10. En dernier lieu, M. B... ne peut utilement soutenir qu'il ne peut être expulsé vers la Russie dès lors que la décision ne fixe pas de pays d'expulsion.
En ce qui concerne l'arrêté du 31 juillet 2020 l'assignant à résidence :
11. M. B... soutient que cet arrêté porte une atteinte disproportionnée au droit au respect de sa vie privée et familiale et à l'intérêt supérieur de ses enfants dès lors que son lieu d'assignation à résidence se situe à onze heures de transports en commun de sa famille. Toutefois, le ministre de l'intérieur indique, sans être contesté, que le choix du lieu d'assignation est motivé par la nécessité de tenir M. B... éloigné des individus appartenant à la mouvance djihadiste radicale implantés dans la région de Nice avec lesquels il est resté en contact tout en permettant à son épouse et à ses enfants de lui rendre visite régulièrement, permettant ainsi de concilier la préservation de l'ordre public avec son droit à sa vie privée et familiale. Par suite, le ministre de l'intérieur n'a pas en l'espèce porté à son droit au respect de sa vie privée et familiale une atteinte disproportionnée au regard du but poursuivi et n'a pas davantage méconnu l'intérêt supérieur de ses enfants. Par suite, les moyens tirés de la méconnaissance des stipulations précitées au point 8 doivent être écartés.
12. Il résulte de ce qui précède, et en l'état des moyens soulevés, que M. B... n'est pas fondé à soutenir que c'est à tort que le tribunal administratif a rejeté ses conclusions aux fins d'annulation de l'arrêté du 15 mai 2020 prononçant son expulsion du territoire français et de l'arrêté du 31 juillet 2020 l'assignant à résidence. Il n'est pas davantage fondé à soutenir que c'est à tort que le tribunal administratif de Paris a rejeté ses conclusions aux fins d'annulation de l'arrêté du 13 novembre 2020 l'assignant à résidence.
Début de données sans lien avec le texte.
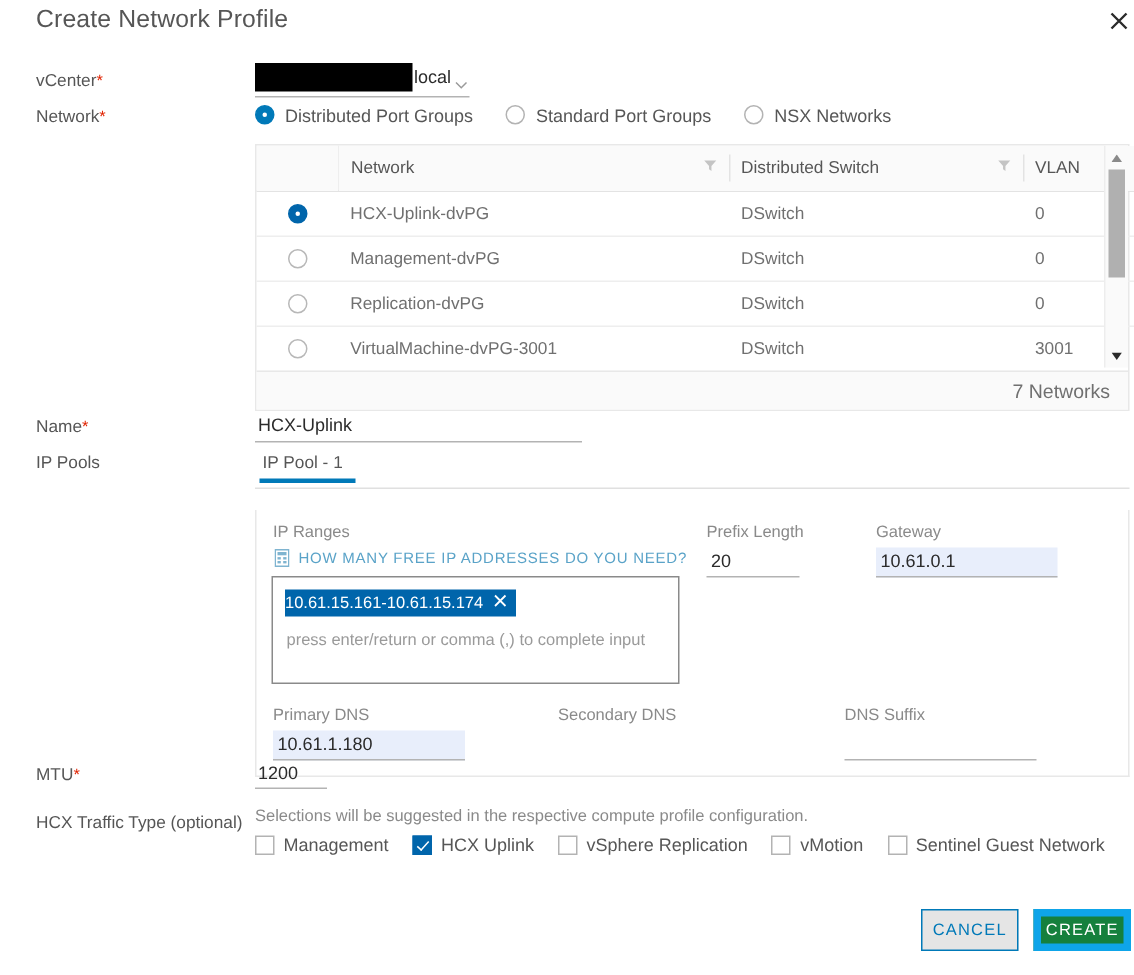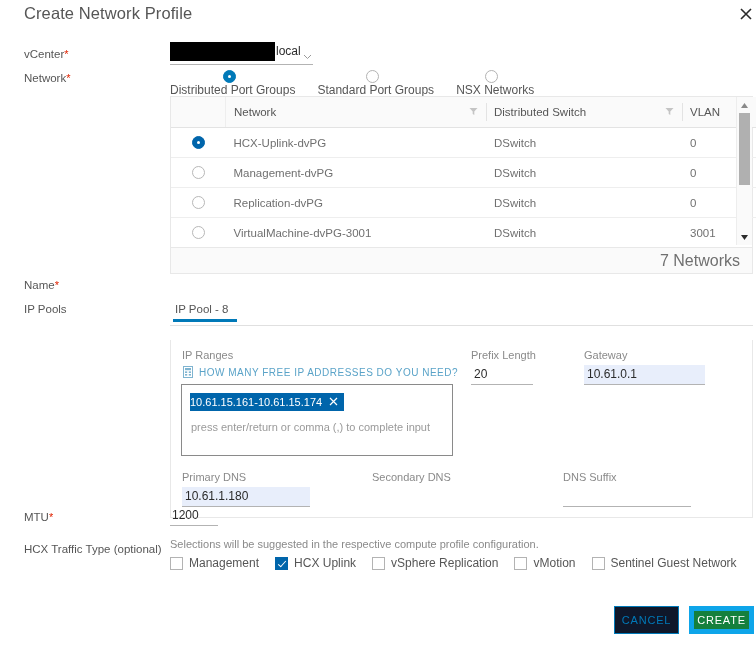--- a/index.html
+++ b/index.html
@@ -93,24 +93,22 @@
   .radio-row {
     position: absolute;
     left: 160px;
     top: 70px;
     display: flex;
     align-items: center;
     gap: 0px;
   }
   .radio-opt {
     display: flex;
-    align-items: center;
     margin-right: 22px;
     cursor: pointer;
-    flex-direction: column;
   }
   .radio-dot {
     width: 13px;
     height: 13px;
     border-radius: 50%;
     border: 1px solid #b3b3b3;
     background: #fff;
     box-sizing: border-box;
     margin-right: 7px;
     position: relative;
@@ -221,21 +219,21 @@
     width: 11px; height: 72px;
     background: #b0b0b0;
     cursor: pointer;
   }
   .tbl-footer {
     height: 25px;
     background: #fafafa;
     border-top: 1px solid #e8e8e8;
     display:flex; align-items:center; justify-content:flex-end;
     padding-right: 12px;
-    font-size: 16px;
+    font-size: 13px;
     color: #707070;
   }
 
   
   .name-input {
     position: absolute;
     left: 160px;
     top: 274px;
     width: 218px;
     height: 21px;
@@ -413,21 +411,21 @@
     cursor:pointer;
     box-sizing:border-box;
     display:flex;
     align-items:center;
     justify-content:center;
   }
   .btn-cancel {
     left: 604px; top: 606px;
     width: 65px;
     border: 1px solid #0079b8;
-    background: #0f172a;
+    background: #e5e5e5;
     color: #0079b8;
   }
   .btn-create {
     left: 679px; top: 606px;
     width: 65px;
     border: 5px solid #0ea5e9;
     background: #15803d;
     color: #fff;
   }
 </style>
@@ -552,25 +550,26 @@
       </div>
     </div>
     <div class="tbl-footer">
       <span>7 Networks</span>
     </div>
   </div>
 
   <div class="label" style="left:14px; top:279px;">
     <span>Name</span><span class="req">*</span>
   </div>
+  <input class="name-input" value="HCX-Uplink" style="">
 
   <div class="label" style="left:14px; top:303px;">IP Pools</div>
 
   <div class="pool-tabs">
-    <div class="pool-tab">IP Pool - 8</div>
+    <div class="pool-tab">IP Pool - 1</div>
   </div>
 
   <div class="pool-panel">
     <div class="sub-label" style="left:11px; top:9px;">IP Ranges</div>
 
     <div class="helper-link">
       <span class="hl-icon">
         <svg width="10" height="12" viewBox="0 0 10 12">
           <rect x="0.5" y="0.5" width="9" height="11" fill="#ffffff" stroke="#7fb4d0" stroke-width="1"></rect>
           <rect x="2" y="2" width="6" height="2.2" fill="#7fb4d0"></rect>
Par voie de conséquence, ses conclusions à fin d'injonction et celles tendant à l'application des dispositions des articles L. 761-1 du code de justice administrative et 37 de la loi du 10 juillet 1991 doivent également être rejetées.
D É C I D E :
Article 1er : La requête de M. B... est rejetée.
Article 2 : Le présent arrêt sera notifié à M. D... E... B... et au ministre de l'intérieur et des outre-mer.
Délibéré après l'audience du 29 février 2024, à laquelle siégeaient :
- M. S..., président de chambre,
- M. C..., président-assesseur,
- M. N..., premier conseiller.
Rendu public par mise à disposition au greffe le 21 mars 2024.
Le rapporteur,
N...Le président,
J. S...
La greffière,
Y. A...
La République mande et ordonne au ministre de l'intérieur et des outre-mer en ce qui le concerne ou à tous commissaires de justice à ce requis en ce qui concerne les voies de droit commun contre les parties privées, de pourvoir à l'exécution de la présente décision.